Task details:
Looking at each line of the data below, tally those that contain the word "none" and give only the total.

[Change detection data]
________

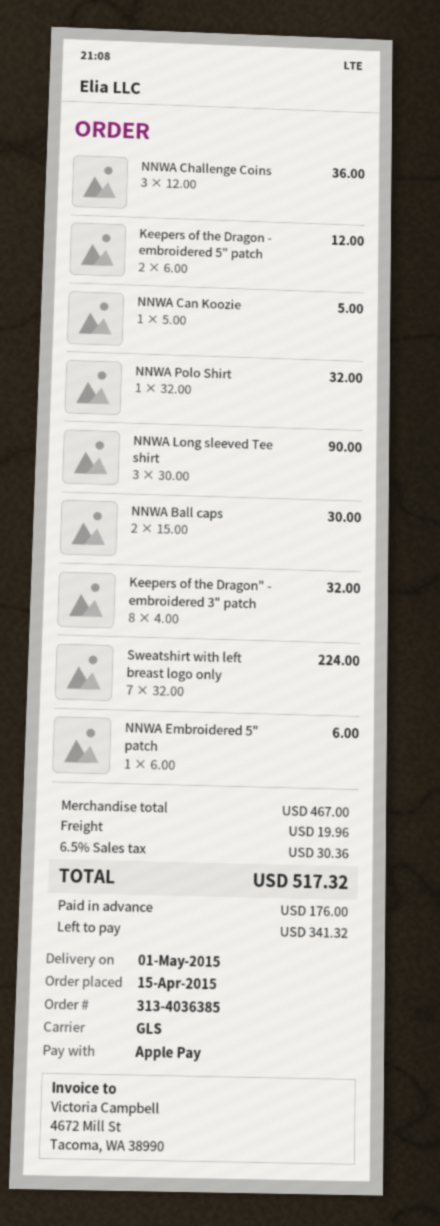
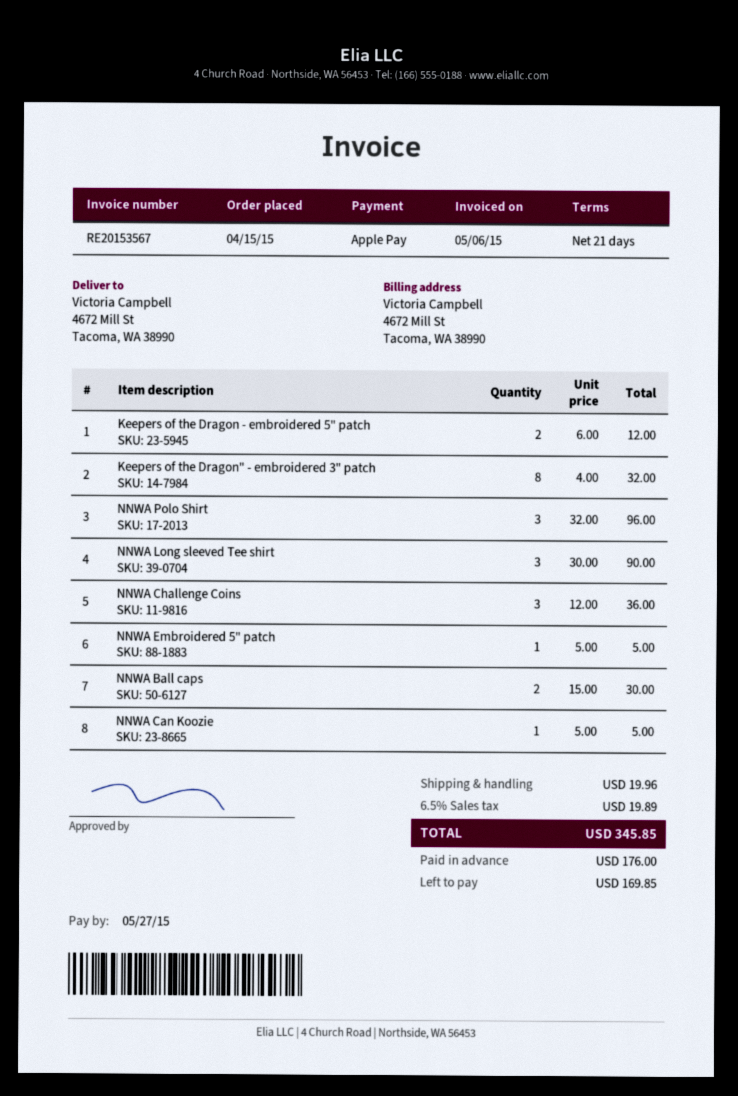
NNWA Polo Shirt: 1 x 32.00 = 32.00 -> 3 x 32.00 = 96.00
Sweatshirt with left breast logo only: 7 x 32.00 = 224.00 -> none
NNWA Embroidered 5" patch: 1 x 6.00 = 6.00 -> 1 x 5.00 = 5.00
tax: 6.5% = 30.36 -> 6.5% = 19.89
total: 517.32 -> 345.85
balance: 341.32 -> 169.85

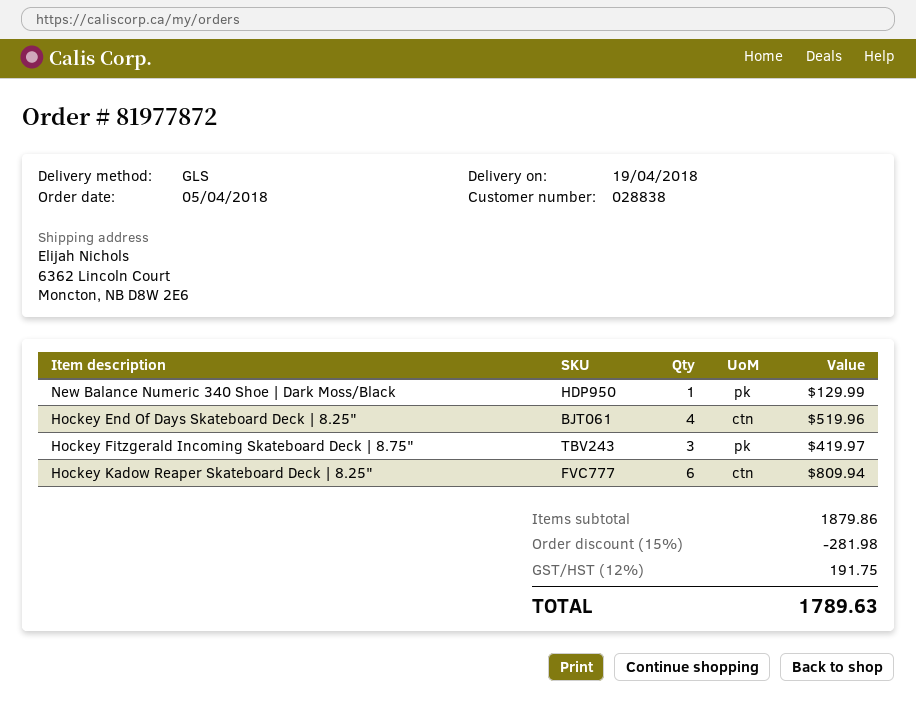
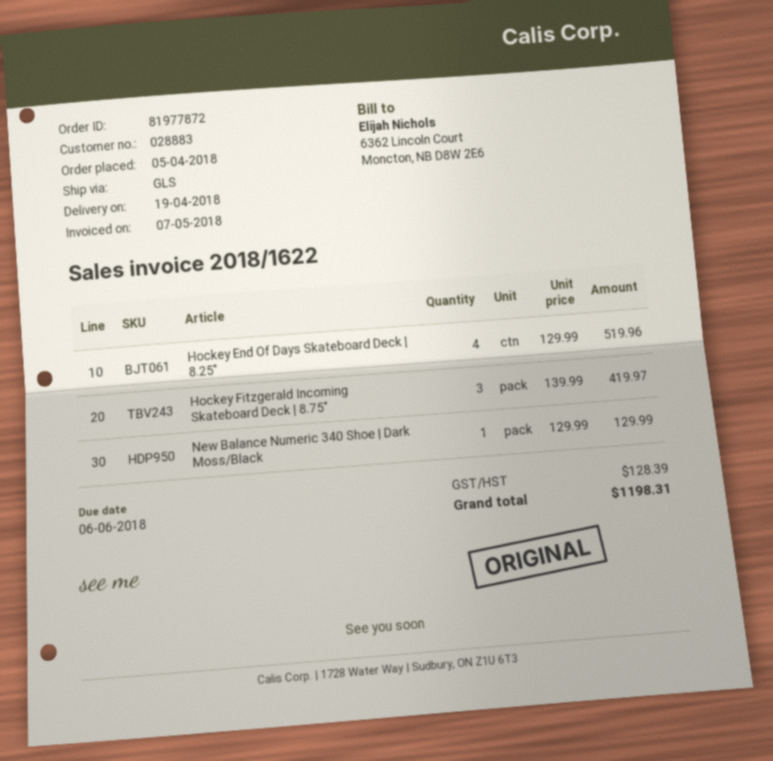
customer number: 028838 -> 028883
Hockey Kadow Reaper Skateboard Deck | 8.25": 6 for 809.94 -> none
discount: 15% = 281.98 -> none
tax: 191.75 -> 128.39
total: 1789.63 -> 1198.31

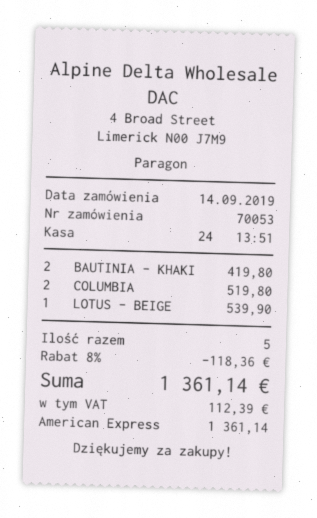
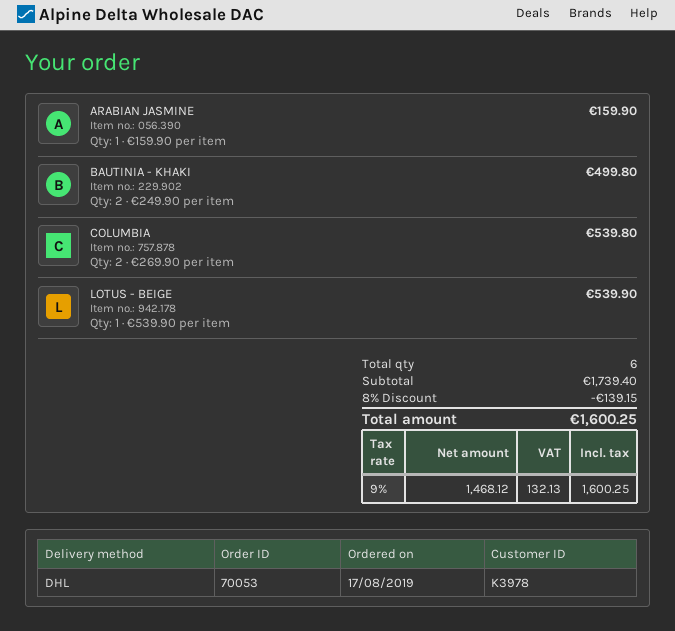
order date: 2019-09-14 -> 2019-08-17
BAUTINIA - KHAKI: 2 for 419.80 -> 2 for 499.80
COLUMBIA: 2 for 519.80 -> 2 for 539.80
ARABIAN JASMINE: none -> 1 for 159.90
total quantity: 5 -> 6
discount: 8% = 118.36 -> 8% = 139.15
tax: 112.39 -> 132.13
total: 1361.14 -> 1600.25

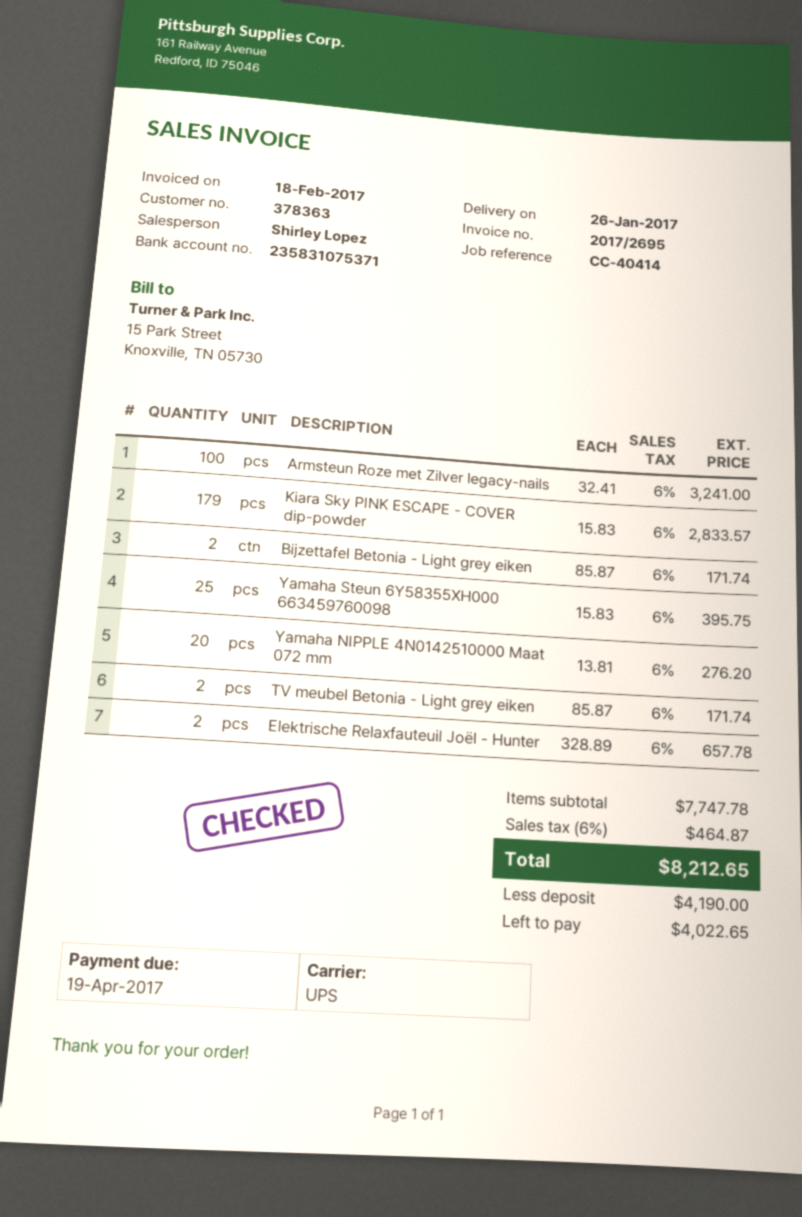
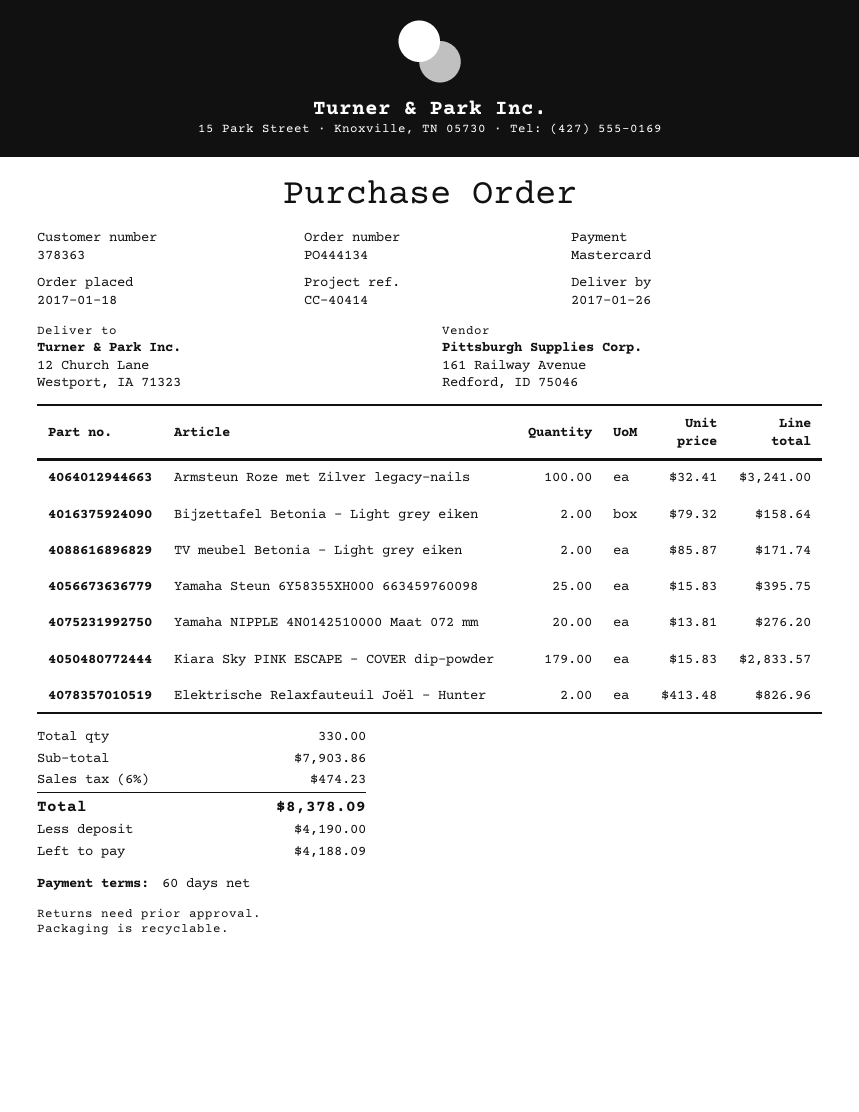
Bijzettafel Betonia - Light grey eiken: 2 x 85.87 = 171.74 -> 2 x 79.32 = 158.64
Elektrische Relaxfauteuil Joël - Hunter: 2 x 328.89 = 657.78 -> 2 x 413.48 = 826.96
subtotal: 7747.78 -> 7903.86
tax: 6% = 464.87 -> 6% = 474.23
total: 8212.65 -> 8378.09
balance: 4022.65 -> 4188.09

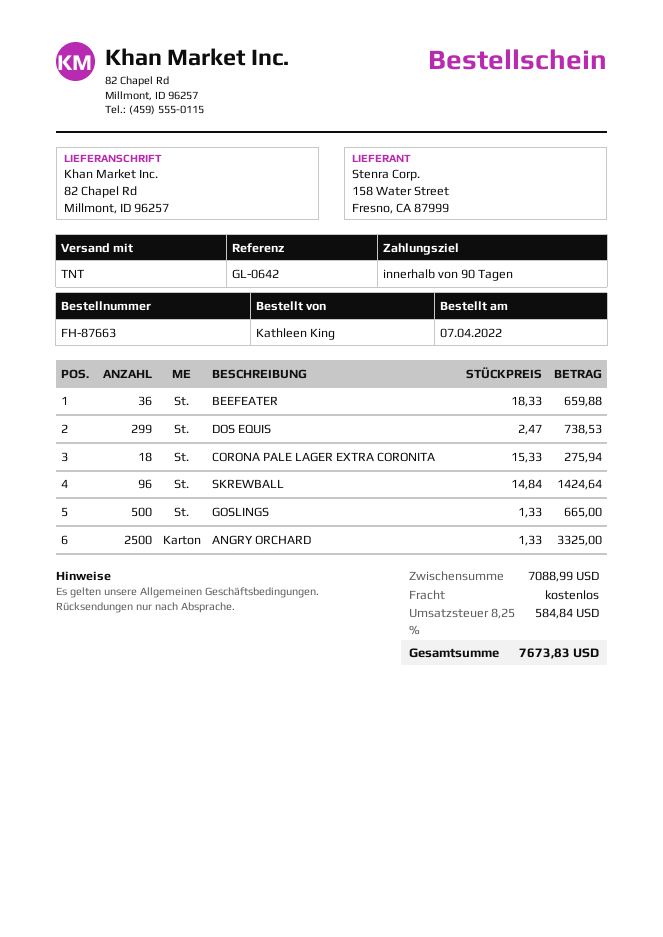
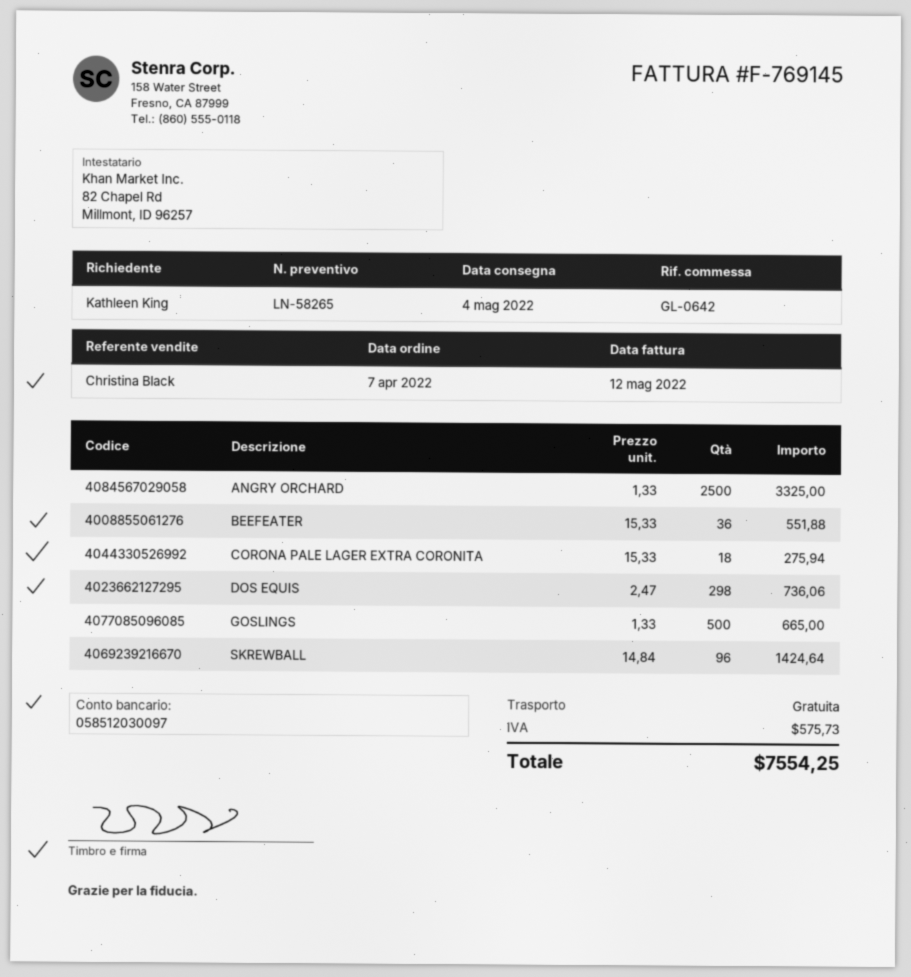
BEEFEATER: 36 x 18.33 = 659.88 -> 36 x 15.33 = 551.88
DOS EQUIS: 299 x 2.47 = 738.53 -> 298 x 2.47 = 736.06
tax: 584.84 -> 575.73
total: 7673.83 -> 7554.25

________

Answer space:
4